Sex, Drugs, and Cheap Labor in the American Black Market has a similar economic focus. This time, Schlosser is concerned with classic economics – i.e., what people want they will spend money to get. Scarcity drives prices up; abundance lowers prices – as applied to porno, marijuana, and farm labor. And, the combination of topics is confusing (isn’t “Rock & Roll” the phrase that follows “Sex, Drugs, and. . .”).

Indeed, Schlosser’s message is very different as concerns farm laborers from his perspective on porno and drugs – he points out that there are so many willing fruit pickers that there is no need to pay them much. Yet, a small increase in the cost of vegetables and fruits, which most Americans would readily tolerate, could substantially improve the lives of Mexican immigrants in California.

While this message is in the great tradition of prolabor radical writing, Schlosser points out a wholly different part of the economic equation in regards to marijuana and porno – if people want them, laws prohibiting their use will fail, creating billion-dollar black markets and grotesque efforts at regulation.

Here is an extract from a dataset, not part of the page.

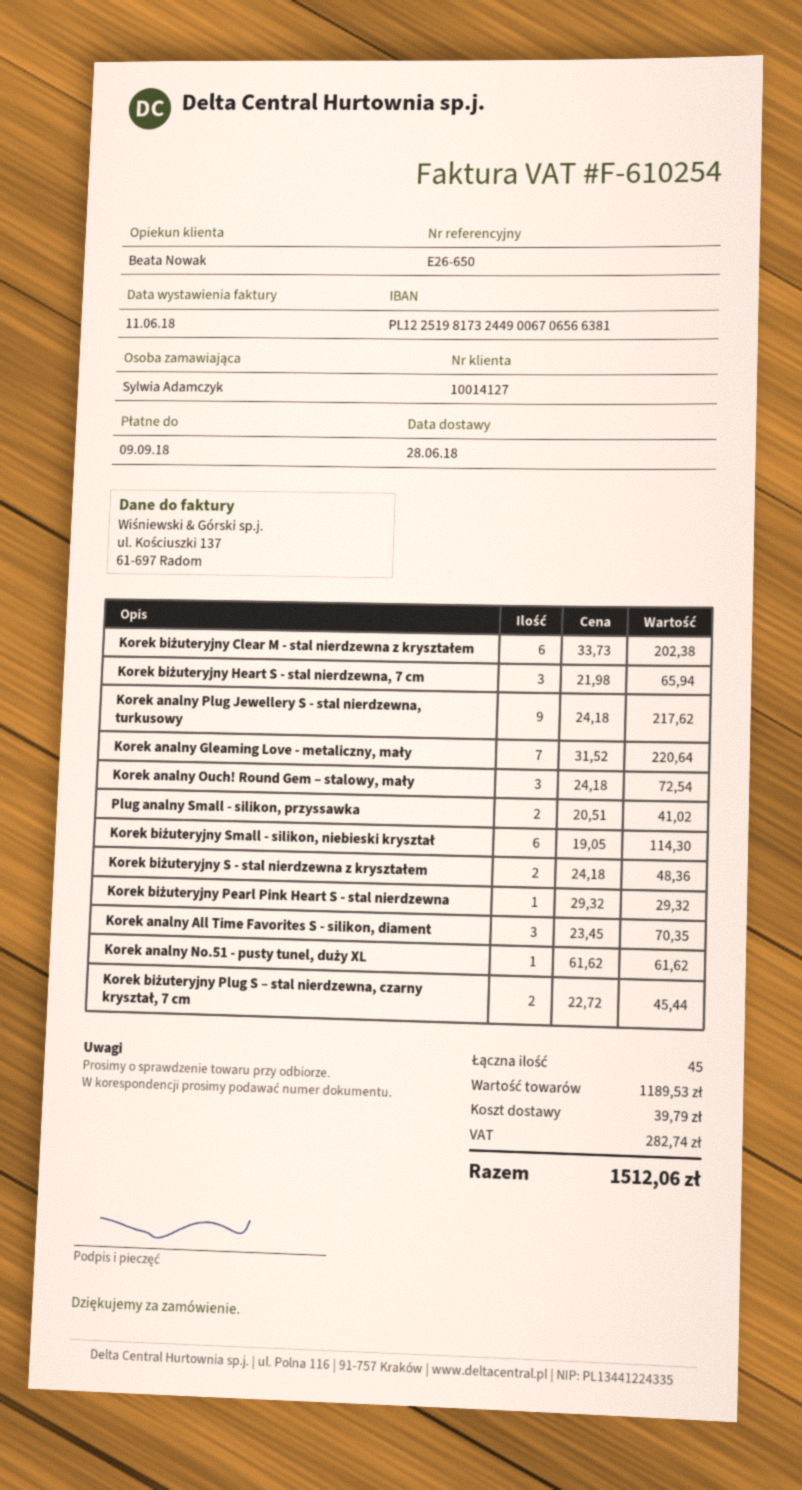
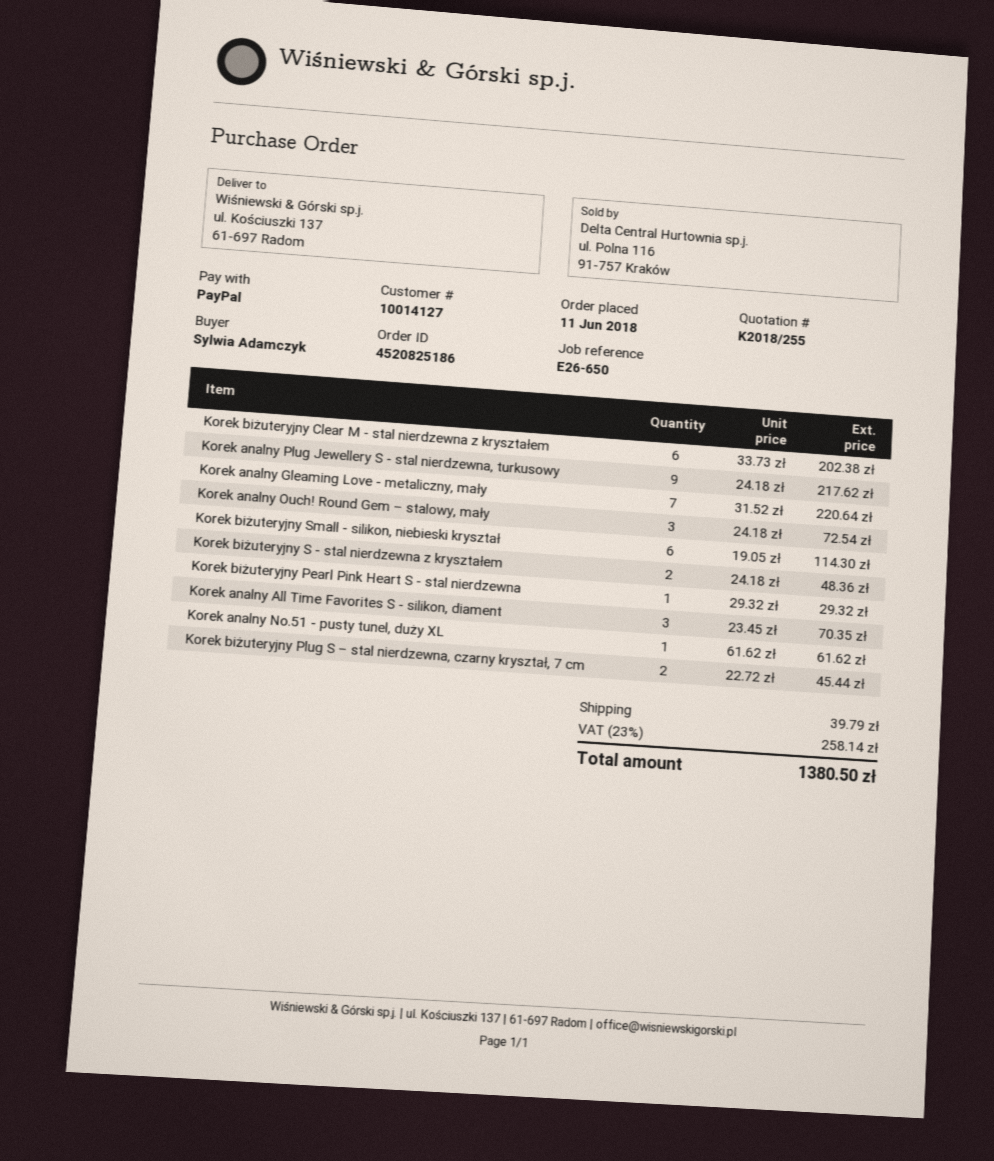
Korek biżuteryjny Heart S - stal nierdzewna, 7 cm: 3 x 21.98 = 65.94 -> none
Plug analny Small - silikon, przyssawka: 2 x 20.51 = 41.02 -> none
tax: 282.74 -> 258.14
total: 1512.06 -> 1380.50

For marijuana, this means that private behavior that hurts no one (probably including the smoker) punishment is often more draconian than it is for violent criminals (even murderers) and actively drunk drivers. Schlosser elaborates what many don’t realize – that prosecution of marijuana users has risen sharply, even under Clinton (whom the Bush administration regards as impossibly soft on drugs).

Schlosser considers the economics of porno in the fascinating story of Reuben Sturman, porno pioneer and kingpin. This is Schlosser’s reportorial strength – concretizing stories in colorful individuals and details. But his approach leads this book to get lost in details and narrative stories (like Sturman’s) at the sacrifice of a strong underlying argument or philosophical-ethical point of view. You can learn a lot about marijuana cultivation and criminal regulation in Schlosser’s book but his argument for legalization could be put more simply – is it morally right for society to regulate the private behavior of productive citizens?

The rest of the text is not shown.